§ WORKING DATA:
##############################
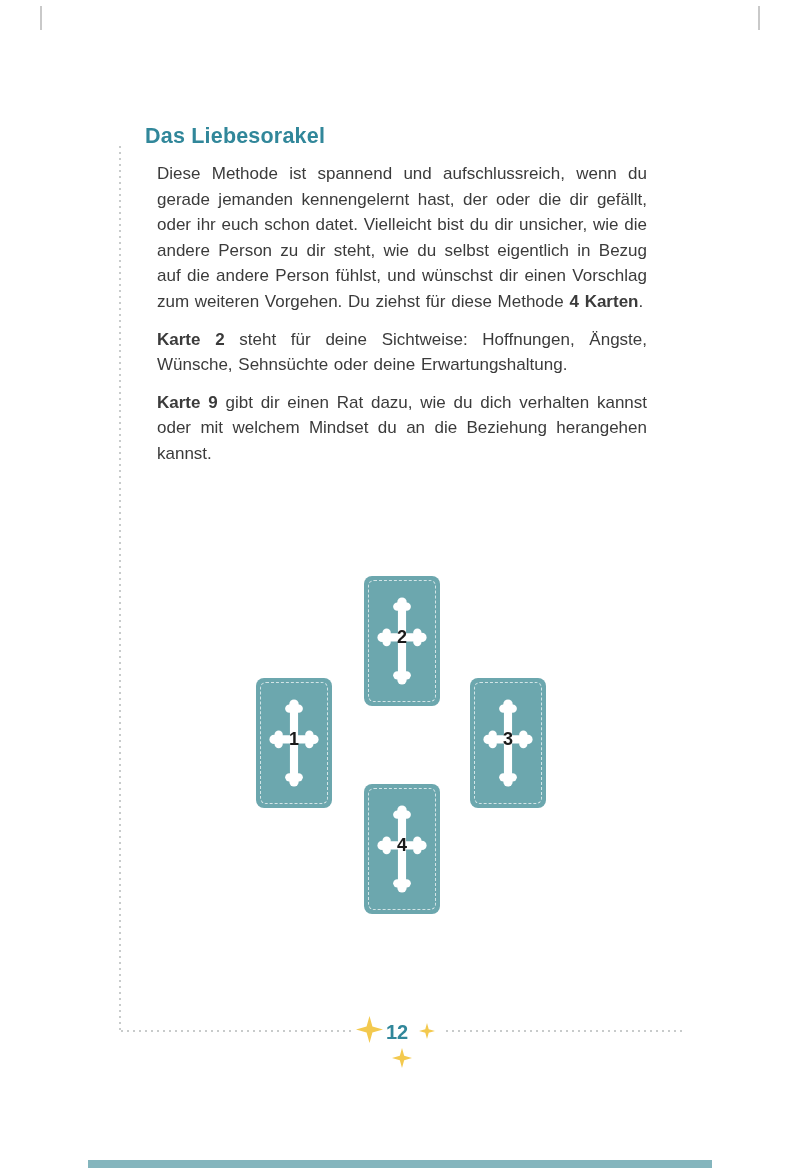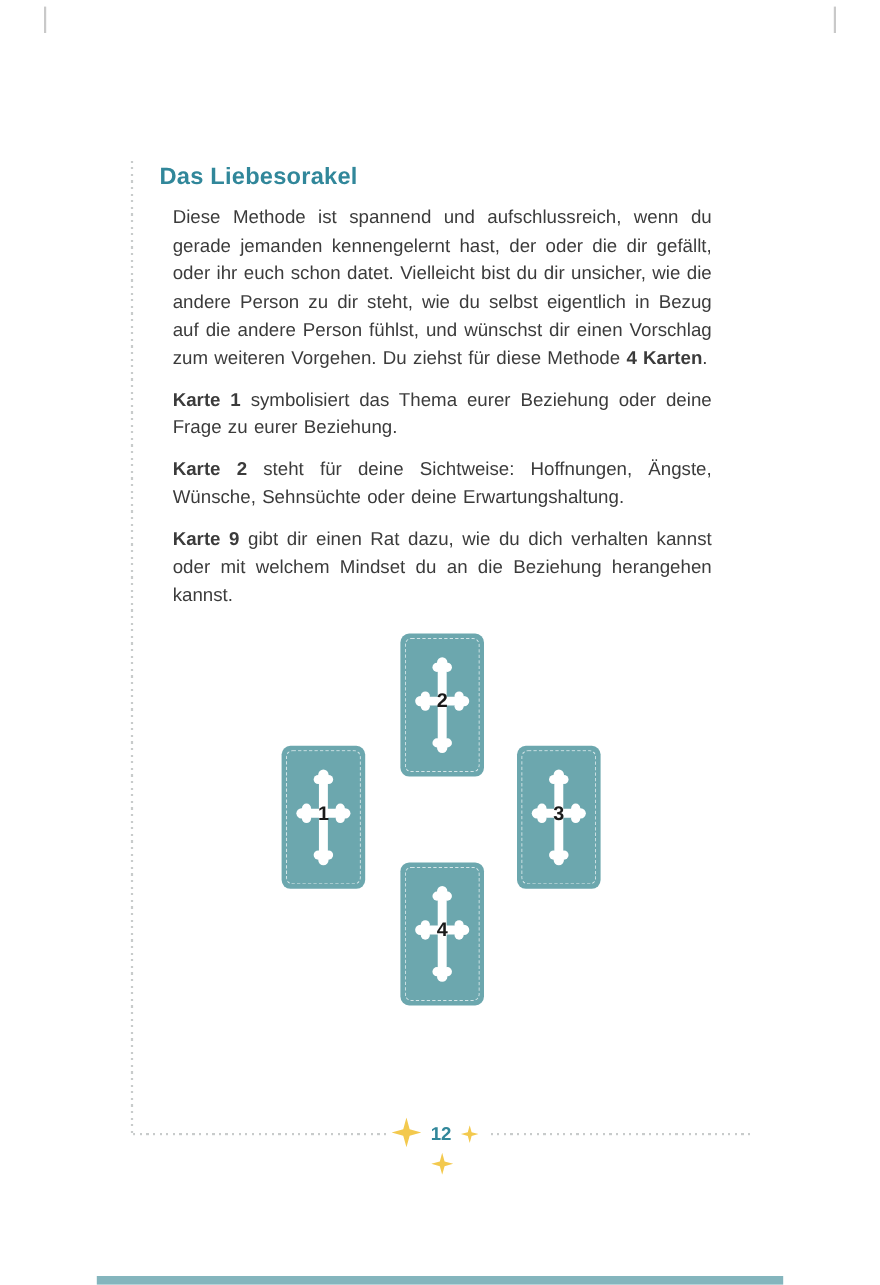"Das Liebesorakel" .content { top: 148px -> 124px }
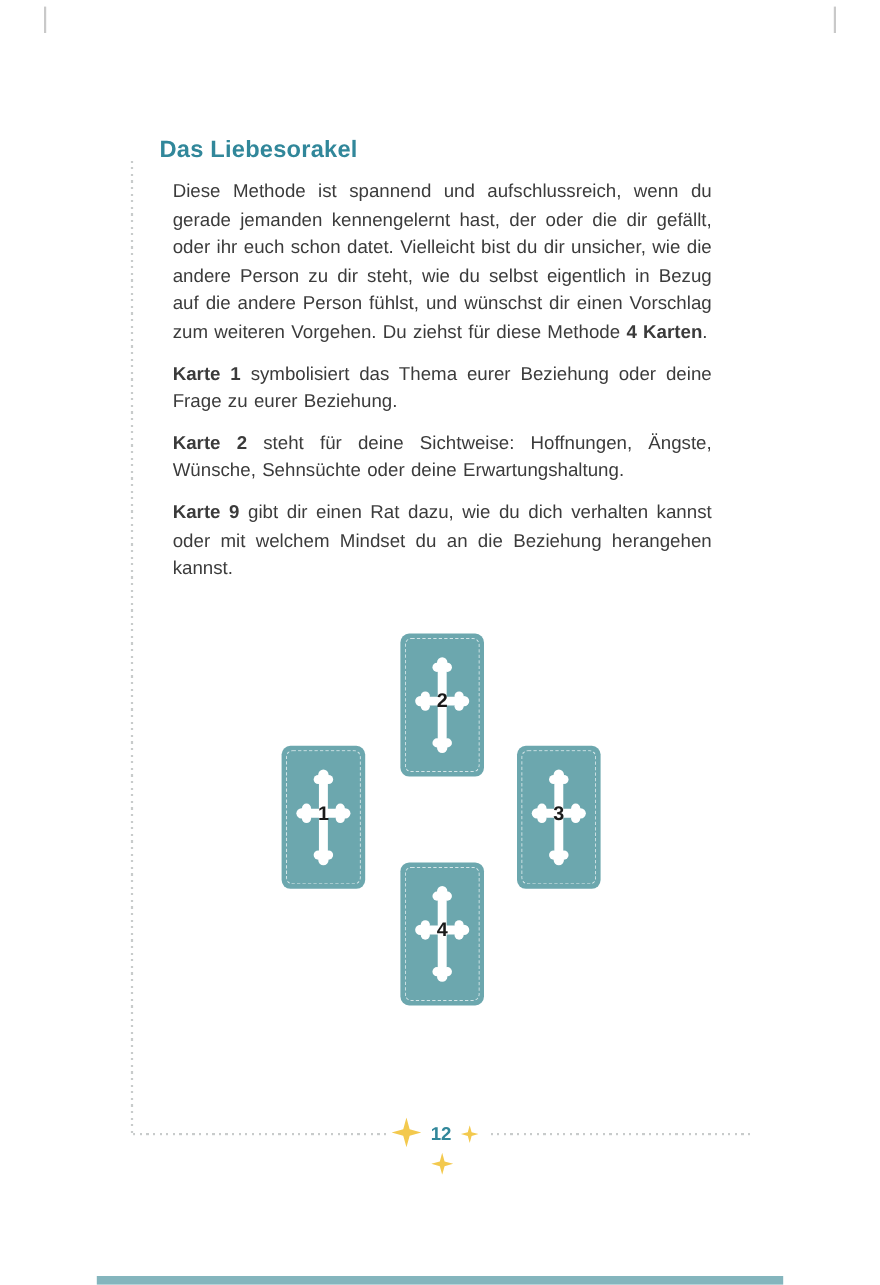"Karte 1 symbolisiert das Thema" p { html: <p><span>Karte 1</span><span> symbolisiert das Thema eurer Beziehung oder deine Frage zu eurer Beziehung.</span></p> -> none }
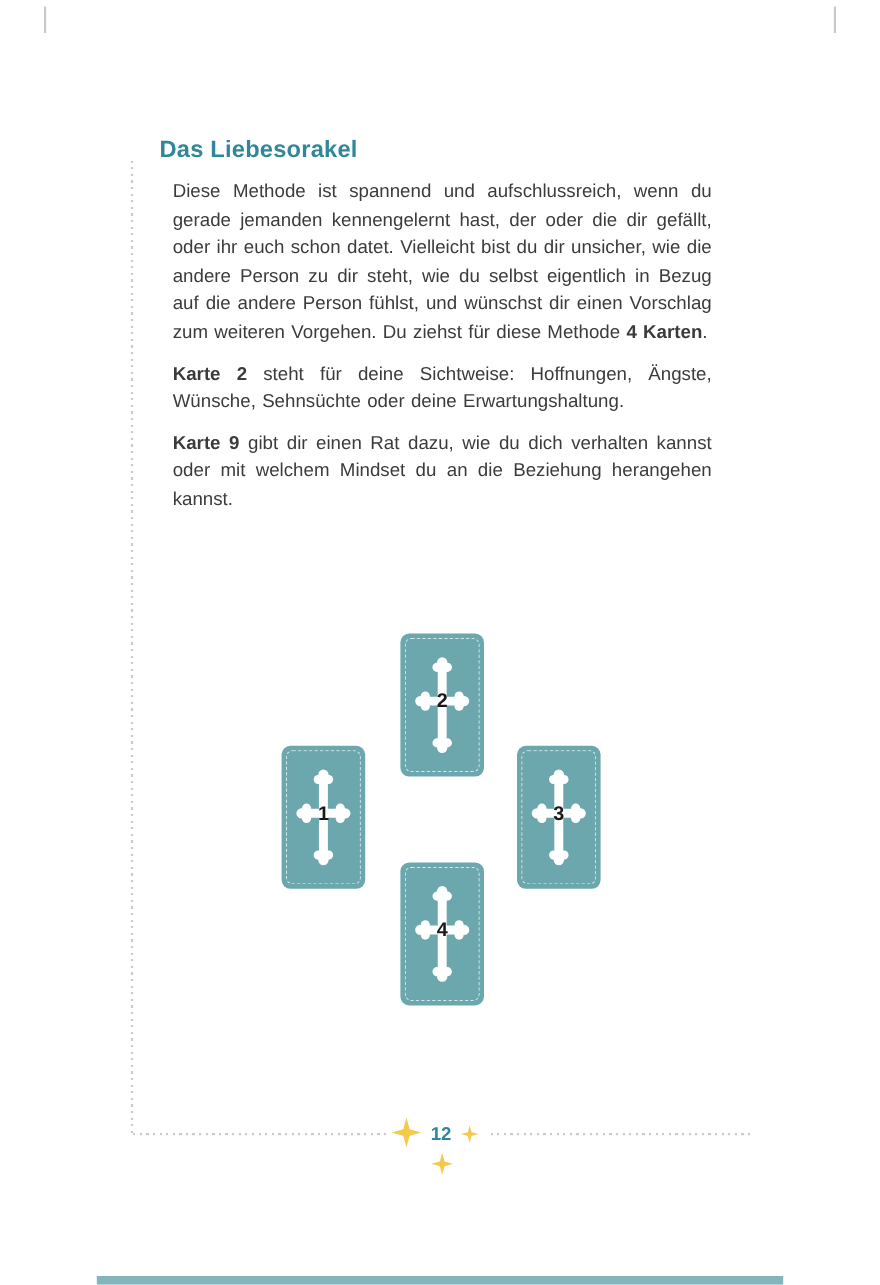"12" .page-num { font-size: 17px -> 20px; text-align: center -> left }
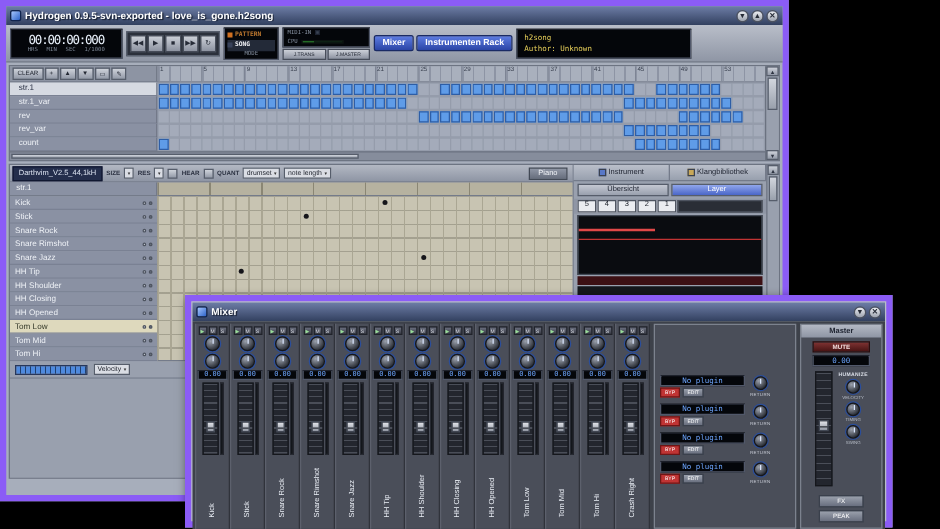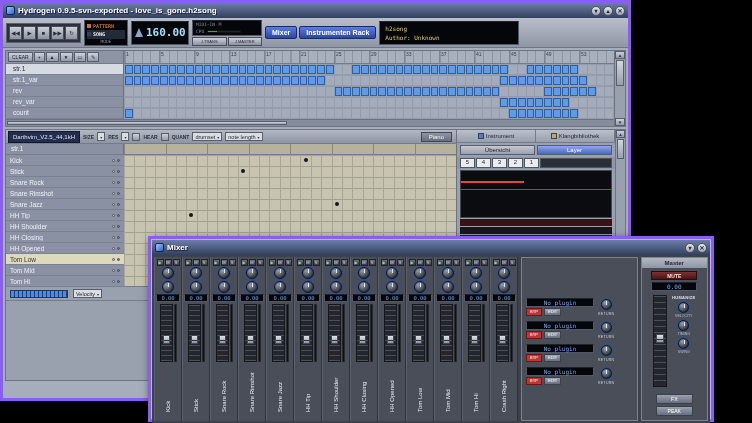"Hydrogen 0.9.5-svn-exported -" .window { border: 3px solid #8b5cf6 -> 5px solid #8b5cf6 }
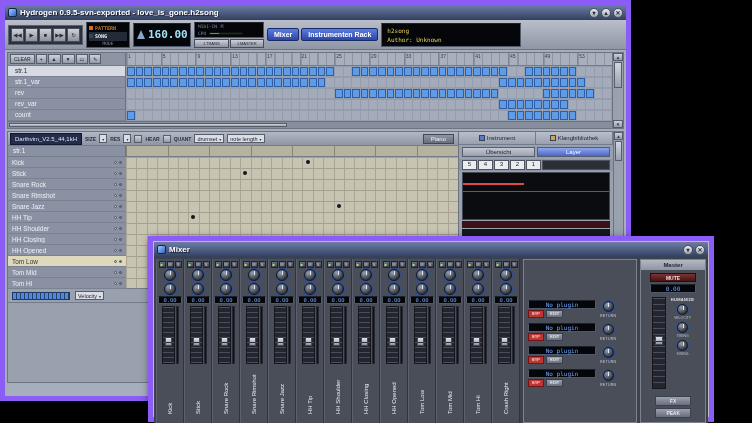"00:00:00:000" div.lcd { html: none -> <div> <div>00:00:00:000</div> <div> <span>HRS</span> <span>MIN</span> <span>SEC</span> <span>1/1000</span> </div> </div> }
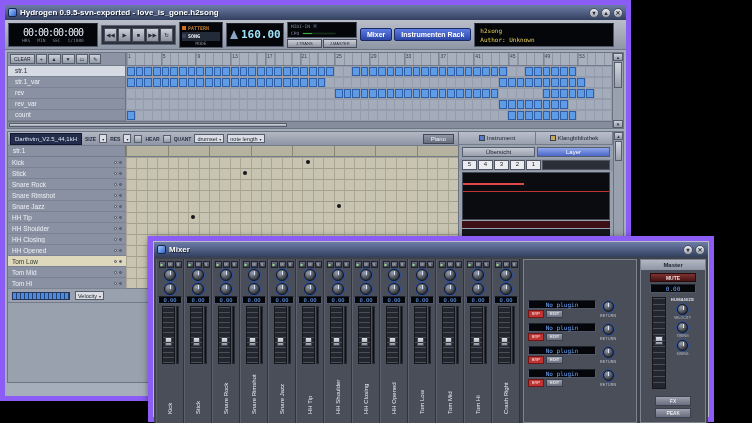"160.00" div.lcd { html: <div> <span></span> <span>160.00</span> <span> <span>▲</span> <span>▼</span> </span> </div> -> none }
##############################
§ DIRECTIONS FOR THIS TASK:
Pictures stay out; copy every entry above exactly.

§ RESULT OF THIS TASK:
"Das Liebesorakel" .content { top: 148px -> 124px }
"Karte 1 symbolisiert das Thema" p { html: <p><span>Karte 1</span><span> symbolisiert das Thema eurer Beziehung oder deine Frage zu eurer Beziehung.</span></p> -> none }
"12" .page-num { font-size: 17px -> 20px; text-align: center -> left }
"Hydrogen 0.9.5-svn-exported -" .window { border: 3px solid #8b5cf6 -> 5px solid #8b5cf6 }
"00:00:00:000" div.lcd { html: none -> <div> <div>00:00:00:000</div> <div> <span>HRS</span> <span>MIN</span> <span>SEC</span> <span>1/1000</span> </div> </div> }
"160.00" div.lcd { html: <div> <span></span> <span>160.00</span> <span> <span>▲</span> <span>▼</span> </span> </div> -> none }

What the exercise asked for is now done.